Between 1982 and 1984, in the government of Salvador Jorge Blanco (PRD 1982–1986), he was director general of the "Water Supply and Sewerage Corporation of Santo Domingo CAASD". In the government of Hipolito Mejia (2000–2004), it was "Secretary of State for Public Works and Communications".

He was appointed as Chancellor of the Dominican Republic President Danilo Medina by 16 August 2016.

=== Primary Dominican Revolutionary Party (2007) ===
On 28 January 2007, Vargas Maldonado beat his opponent Milagros Ortiz Bosch, with about 80% of the votes, thus becoming the official candidate of the PRD to the Presidency of the Republic for the elections of 16 May 2008.

=== Campaign proposals as a presidential candidate election 2008 ===
Vargas Maldonado said that, if elected president in 2008, would cut taxes in order to boost the economy. Grant 50% of charges of public administration to women, and increase spending on social investment. His election campaign was based on his proposals to deal with pressing problems of the Dominican people as unemployment, crime, homelessness and high tax rates, as well as criticism of the government administration of President Leonel Fernandez Reyna (2004–2008 ).

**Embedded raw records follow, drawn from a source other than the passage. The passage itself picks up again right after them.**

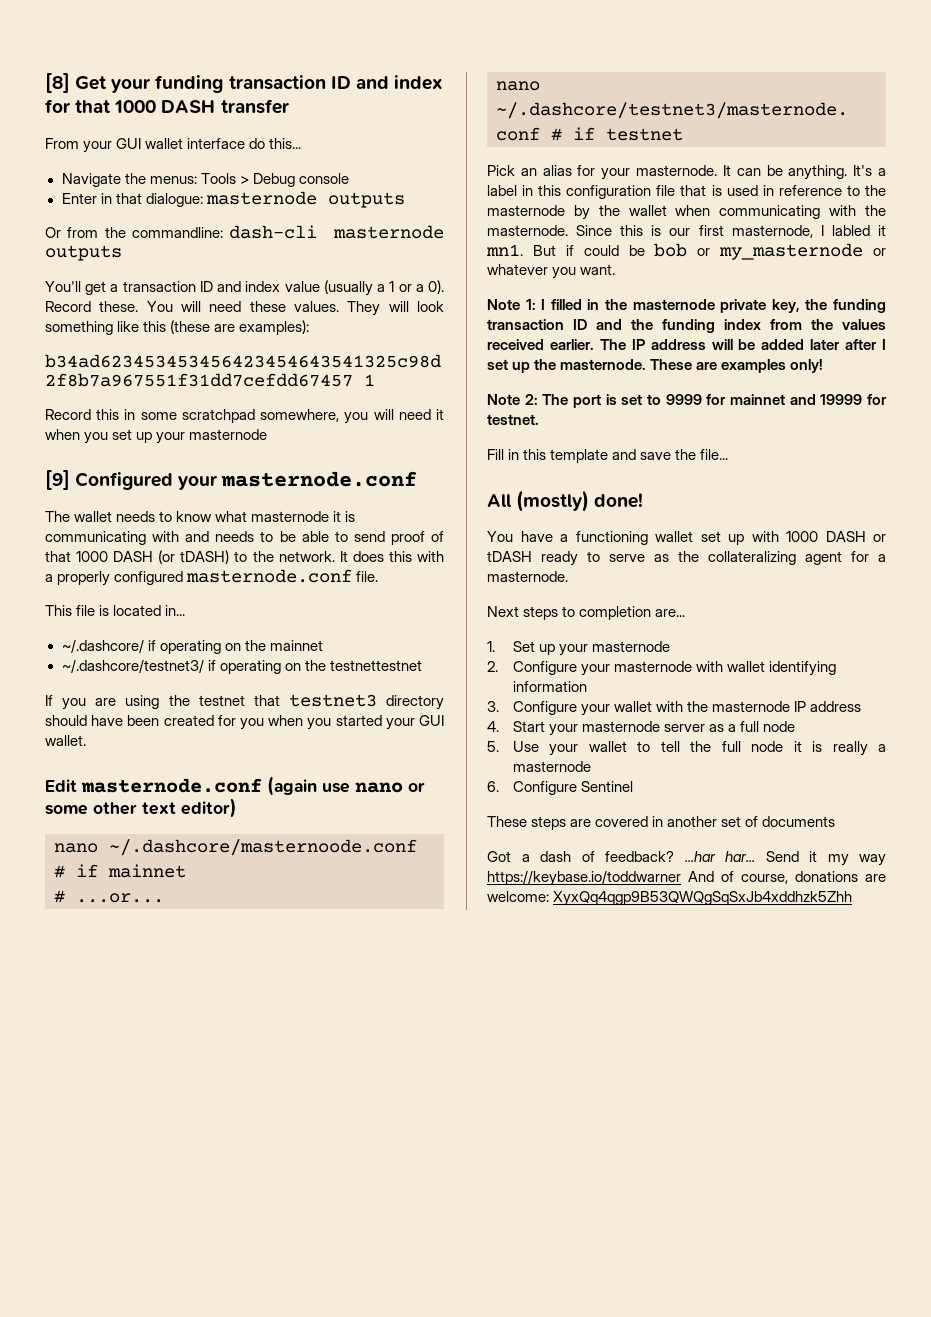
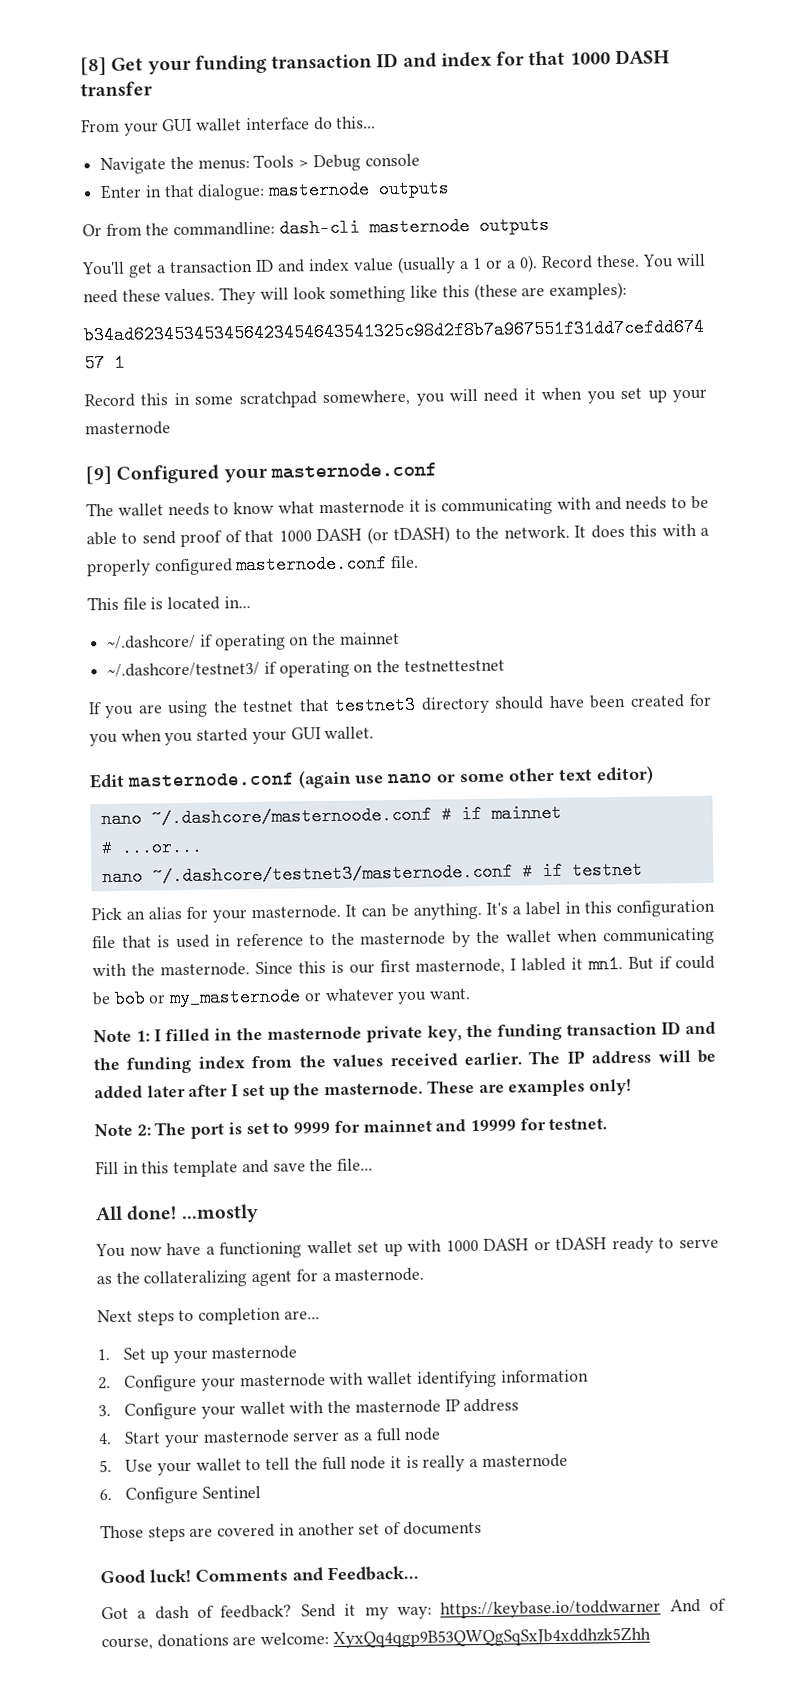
[516,490,590,512] (mostly) -> (124, 1213) none
[487,531,513,542] // You -> [180,1203,259,1224] [95,1243,162,1258] ...mostly // You now
[487,816,527,827] These -> [100,1524,144,1539] Those
(836, 821) none -> [100,1565,419,1585] // Good luck! Comments and Feedback...
[684,851,755,862] ...har har... -> (293, 1611) none
[859,854,886,866] way -> [396,1606,432,1620] way:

=== Election Results 2008 ===
In the elections of 16 May 2008, voting for the PRD candidate with Vargas as obtained rose 33% in 2004 to 41% in 2008. However, he won by the PLD candidate and candidate for reelection, Dr. Leonel Fernandez, with over 53% of the vote.

=== PRD President ===
On Sunday 7 June 2009 Miguel Vargas was elected by the Political Commission of the PRD as party president. The election was decided by 244 votes in favor. Perredeísta membership of that body at that time was 312 people.

=== Election Results 2010 ===
Chaired by Miguel Vargas, the PRD attended the congressional and municipal elections on 16 May 2010. Although the result in terms of votes absolutes improved from the last election, no seat was achieved in the Senate . However, enrollment of deputies and mayors increased, which was considered a breakthrough by the PRD.

=== PRD Convention 2011 ===
On 6 March 2011 was held a convention where Vargas competed against former president of the Dominican Republic Hipolito Mejia, the official candidacy for president. In a closed dispute, the convention Mejia won with 53.30% against a 46.70%. The loser pre-candidate Vargas, claimed that some records in his favor were not counted, and other members of opposing parties, as the PLD and PRSC, could vote at this convention not having been excluded from the list of voters.

In his sworn statement of assets 2011 to run for the presidential candidate for the PRD declared a heritage of more than 100 million pesos. In January 2014 was the subject of controversy when it was discovered that received a loan from the Banco de Reservas on 13 December 2011 for $15 million, well above the equity amount Vargas said owning earlier this year, although the offered guarantees were previously rejected by the management of the Bank Valuations. Members of his party insinuated that the loan, which was approved in eleven days, would be related to Vargas Maldonado's refusal to participate in favor of the party's presidential candidate Hipólito Mejía in the election campaign 2012.

He is currently president of the PRD. He is also president of the "Socialist International for Latin America and the Caribbean" and, since 2013, vice president of the International Socialist worldwide.